The Iraq effect is being felt all over the world. In Afghanistan, a resurgent Taliban has clearly smelt the possibility of overturning the Hamid Karzai regime. NATO had one hell of a time trying to replenish its forces in Afghanistan with another 2,500 trained soldiers—it had to finally settle for Estonian participation. Pakistan, which was forced into the war on terror at gunpoint five years ago, has again begun dreaming of recovering its strategic depth in Afghanistan. Accurately gauging the fierce anti-Americanism in the Islamic world, it is quietly extending a helping hand to the Taliban and nurturing those Islamists who see future opportunities in India.

So debilitating has been the Iraq effect on Anglo-American morale that a crazy North Korean dictator has chosen the moment to make his country a nuclear-weapons state. Pyongyang is fully aware that the bleeding in Iraq has made it impossible for Bush to even consider another regime-change expedition against the demented Kim Jong-Il.

There is no consistency in the way people react to situations. If Chamberlain was pilloried by the “court of history” for doing too little and leaving the war against fascism for too late, Bush and Blair stand accused of trying to do too much and too soon.
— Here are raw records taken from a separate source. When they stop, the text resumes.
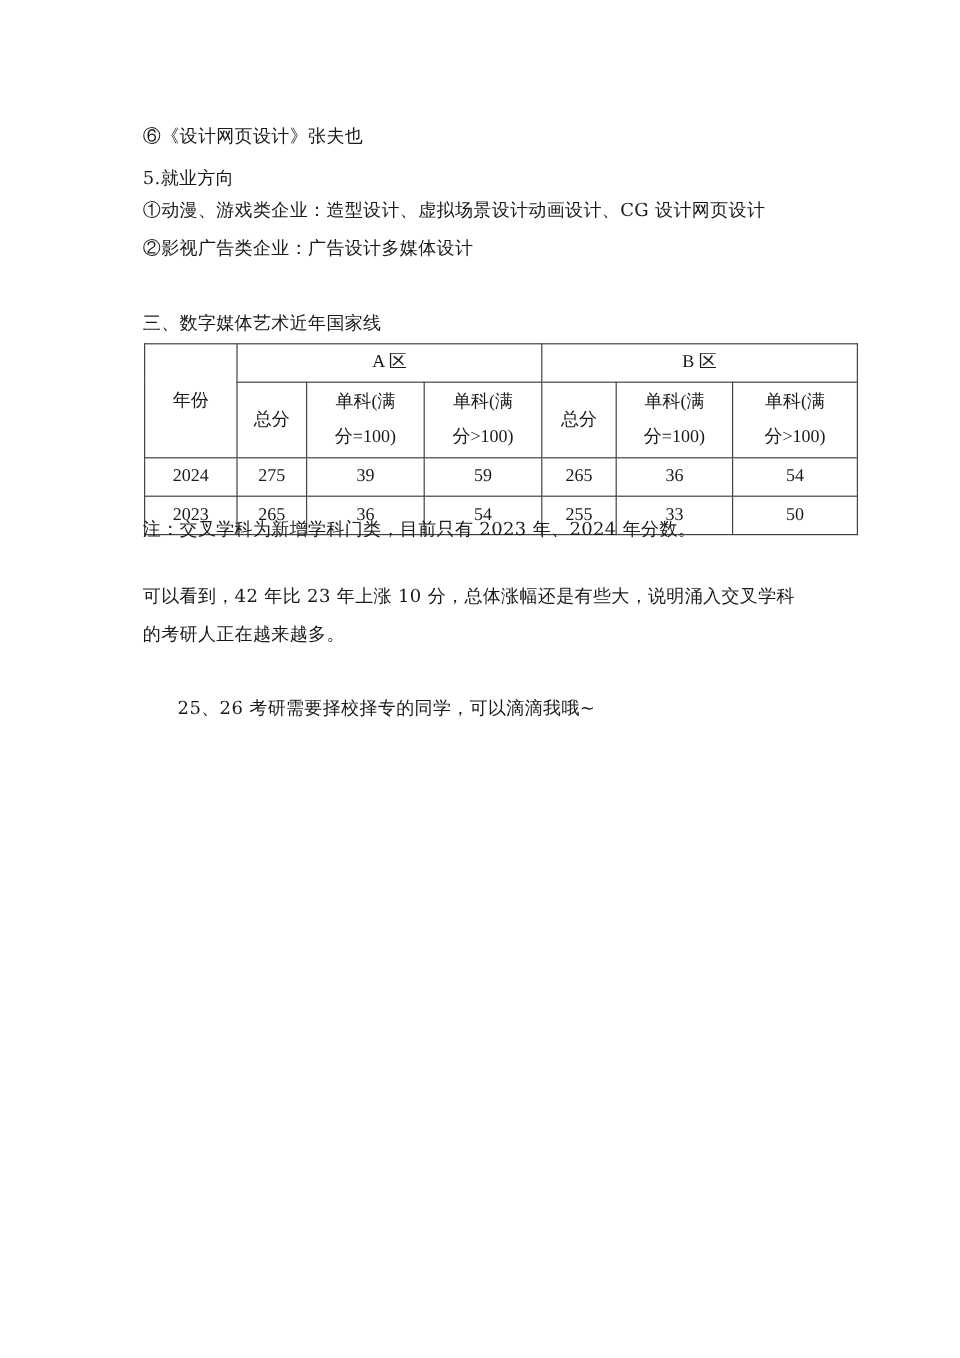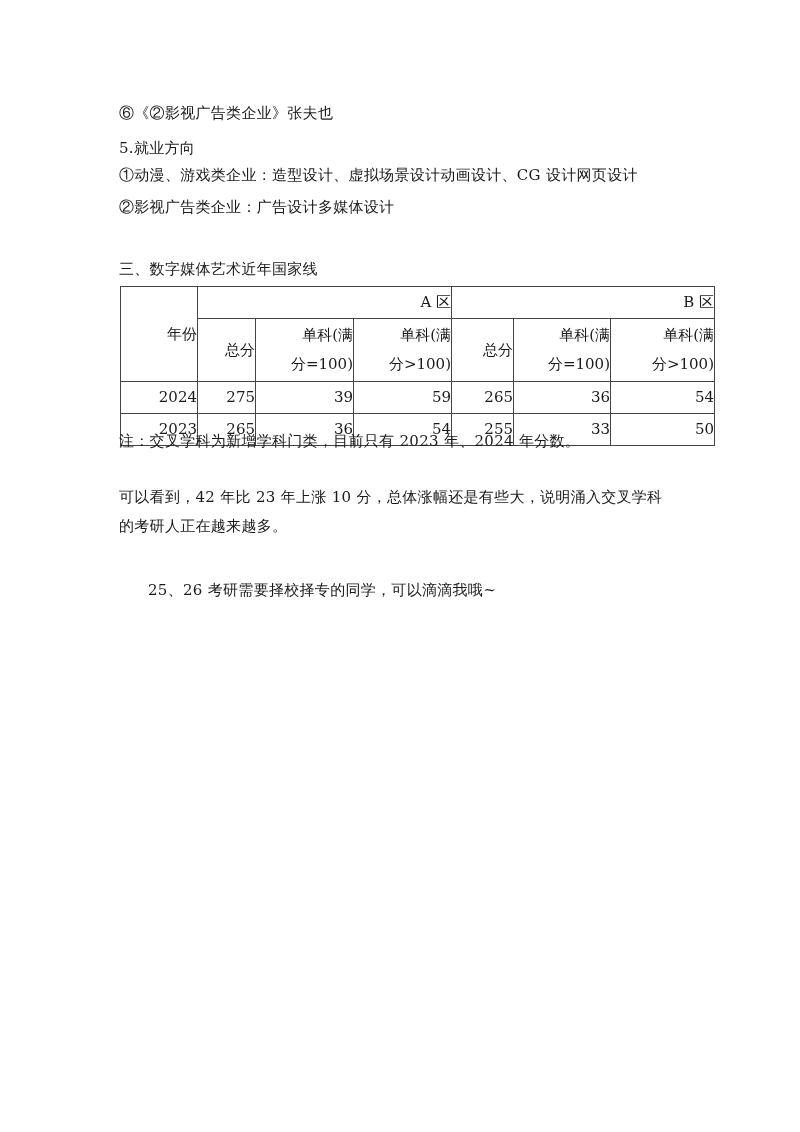--- a/index.html
+++ b/index.html
@@ -12,40 +12,40 @@
       position: absolute; left: 119px; font-size: 15px; line-height: 20px;
       white-space: nowrap; letter-spacing: 0.3px;
     }
     table.scores {
       position: absolute; left: 120px; top: 286px;
       border-collapse: collapse;
       font-size: 15px; color: #1a1a1a;
     }
     table.scores td {
       border: 1.2px solid #444;
-      text-align: right; vertical-align: middle;
-      padding: 0; line-height: 29px;
+      text-align: center; vertical-align: middle;
+      padding: 0; line-height: 29px; font-family: Liberation Serif, serif;
     }
     .c-year { width: 76px; }
     .c-total-a { width: 57px; }
     .c-s1-a { width: 97px; }
     .c-s2-a { width: 97px; }
     .c-total-b { width: 61px; }
     .c-s1-b { width: 96px; }
     .c-s2-b { width: 103px; }
     tr.h1 td { height: 31px; }
     tr.h2 td { height: 62px; }
     tr.row td { height: 31px; }
     .two-line { line-height: 29px; }
   </style>
 </head>
 <body>
 
 <div>
-  <div class="line" style="top:103px;">⑥《②影视广告类企业》张夫也</div>
+  <div class="line" style="top:103px;">⑥《设计网页设计》张夫也</div>
   <div class="line" style="top:138px;">5.就业方向</div>
   <div class="line" style="top:165px;">①动漫、游戏类企业：造型设计、虚拟场景设计动画设计、CG 设计网页设计</div>
   <div class="line" style="top:197px;">②影视广告类企业：广告设计多媒体设计</div>
 
   <div class="line" style="top:259px;">三、数字媒体艺术近年国家线</div>
 
   <table class="scores">
     <tbody>
         <tr class="h1">
       <td class="c-year" rowspan="2">年份</td>
@@ -76,16 +76,16 @@
       <td>54</td>
       <td>255</td>
       <td>33</td>
       <td>50</td>
     </tr>
   </tbody>
     </table>
 
   <div class="line" style="top:431px;">注：交叉学科为新增学科门类，目前只有 2023 年、2024 年分数。</div>
   <div class="line" style="top:487px;">可以看到，42 年比 23 年上涨 10 分，总体涨幅还是有些大，说明涌入交叉学科</div>
-  <div class="line" style="top:518px;font-family:Liberation Mono, monospace;">的考研人正在越来越多。</div>
+  <div class="line" style="top:518px;">的考研人正在越来越多。</div>
 
   <div class="line" style="top:580px;margin-left:29px;">25、26 考研需要择校择专的同学，可以滴滴我哦~</div>
 </div>
 
 </body></html>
Ironically, the very same arguments which were used to justify appeasement in the 1930s have re-appeared in calls for a retreat from the killing fields of Iraq and Afghanistan. If the iniquity of the Treaty of Versailles was used to press for a more sympathetic understanding of Hitler’s territorial designs, Zionism is being held out as the explanation for Islamist anger. And, just as one Tory back-bencher blamed the cultural deficiency of the Nazis on the absence of fox-hunting, Islamofascism is being attributed to veiled women traipsing through the Midlands.

“Orientalism” and “moral relativism” didn’t exist as trendy catch phrases in the Thirties, but there was always the expedient willingness to let “bloody foreigners” get on with their strange ways as long as they left you alone. John Betjeman may have had tongue firmly in cheek when he wished the bombs to fall anywhere except 189 Cadogan Square but decapitations in Kandahar and bombings in Mumbai can be tucked into the inside pages as long as there are no would-be suicide bombers lurking about Finsbury Park and High Wycombe.

The war on terror has weighed the multicultural man’s burden and found it deceptively lightweight.

It’s the endgame in Iraq and Afghanistan. The departure from Baghdad and Kabul will be highly spin-doctored but it still won’t be Dunkirk. In all likelihood it will be another last plane out of Saigon. In time, the West will get its homeland security by coming down hard on the potential fifth-columnists in Bradford, Leeds and Tower Hamlets. Sheer expediency will force radicals of Pakistani origin to re-establish the “covenant of security” which was broken by the Al Qaeda.

The implications are obvious: India will soon have to fight its own war against a force oozing with confidence, having worsted two superpowers in rapid succession.